Tindakan tegas dilakukan dalam rangka menyelamatkan dan menjaga kualitas dan kredibilitas institusi kepolisian, sehingga kepercayaan publik terhadap lembaga ini tetap tinggi. Hemat penulis, siapa pun di negeri ini, pasti punya harapan besar terhadap organisasi kepolisian menjadi yang terbaikHarapan kita jangan sampai rumor yang beredar itu benar terjadi, namun jika benar maka perbuatan tersebut merupakan pelanggaraan dan masuk dalam kategori menyalahgunakan kekuasaan dan/atau kewenangan (ebusi of power and abuse of autorithy).
Penyalahgunaan kekuasaan bertentangan dengan prinsip-prinsip pelaksanaan pemerintahan yang baik dan bersih (good clean and governant). Istilah good governance di Indonesia diartikan sebagai konsep pemerintahan yang bersih, baik dan berwibawa. Istilah good dan governance diambil dari bahasa Inggris, yaitu good dan governace. Good memiliki arti nilai yang menjunjung tinggi keingan rakyat, kemadirian, aspek fungsional, serta pemerintahan yang efektif dan efesien. Sementara, governance (tata pemerintaha) memiliki arti seluruh mekanisme, proses dan lembaga-lembaga dimana warga dan kelompok masyarakat mengutarakan kepentingan mereka, menggunakan hak hukum, memenuhi kewajiban, serta menjembatani perbedaan-perbedaan diantara mereka. Nah, konsep ini jangan dijadikan hanya sebatas life service semata, tapi lebih jauh harus benar-benar diterapkan pada setiap lini pelaksanaa pemerintahan, ternasuk institusi Polri. Pasal 2 UU Nomor 2 Tahun 2002 menyebutkan bahwa fungsi Kepolisian adalah salah satu fungsi pemerintahan negara dibidang pemeliharaan keamanan dan ketertiban masyarakat, penegakan hukum, perlindungan, pengayoman dan pelayanan kepada masyarakat.

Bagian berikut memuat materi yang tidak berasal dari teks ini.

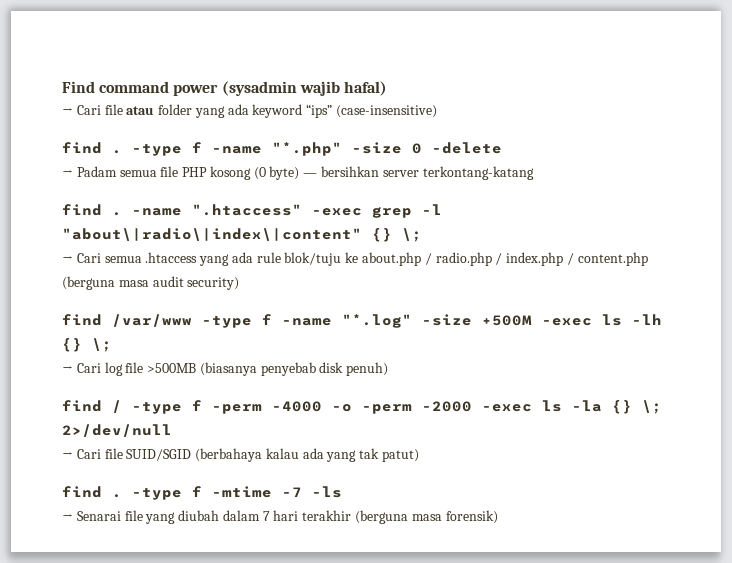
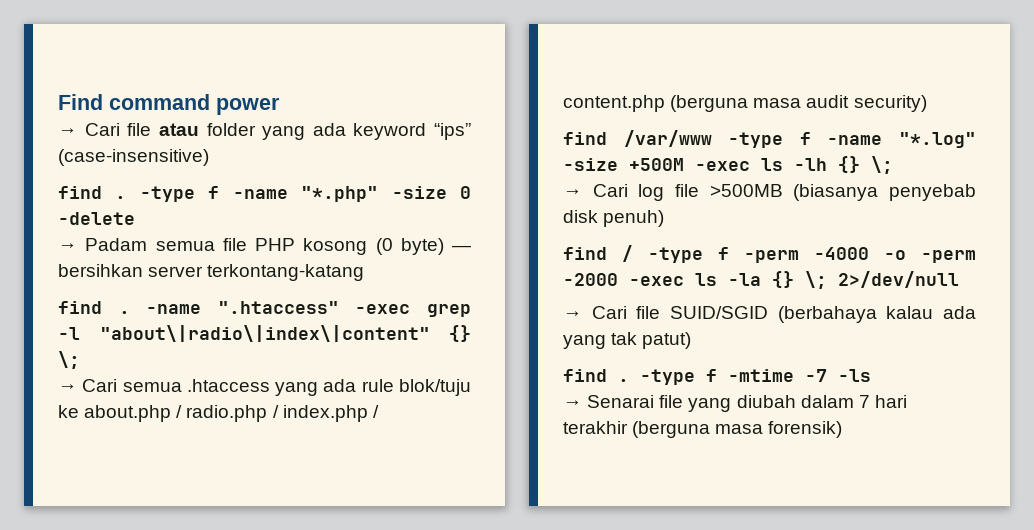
- Find command power (sysadmin wajib hafal)
+ Find command power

Dari sini dapat ditarik kesimpulan bahwa fungsi kepolisian adalah sangat luhur (mulia). Nah, pertanyaannya bagaimana mungkin upaya penegakan hukum, perlindungan, pengayoman dan pelayanan kepada masyarakat terlaksana dengan baik, sementara mental aparatnya rusak?, tentu secara logika hukum jelas itu sesutu yang mustahil.Berkaitan dengan upaya menegakkan supremasi hukum, Laurence M. Friedman, soeorang profesor hukum, sejarawan, ahli sejarah hukum Amerika dan penulis buku-buku fiksi dan nonfiksi, menyatakan ada 3 (tiga) instrumen yang saling mempengaruhi, diantaranya: Pertama, Substansi (Substance), yaitu peraturan/regulasi dan/atau UU; Kedua, Struktur (Structure), yaitu aparatur hukum seperti: Kepolisian, Kejaksaan, Hakim dan Advokat; Ketiga, Kultur (Culture/budaya), yaitu budaya hukum masyarakat atau dengan kata lain hal ini menyangkut pada ketaatan atau kepatuhan masyarakat terhadap hukum.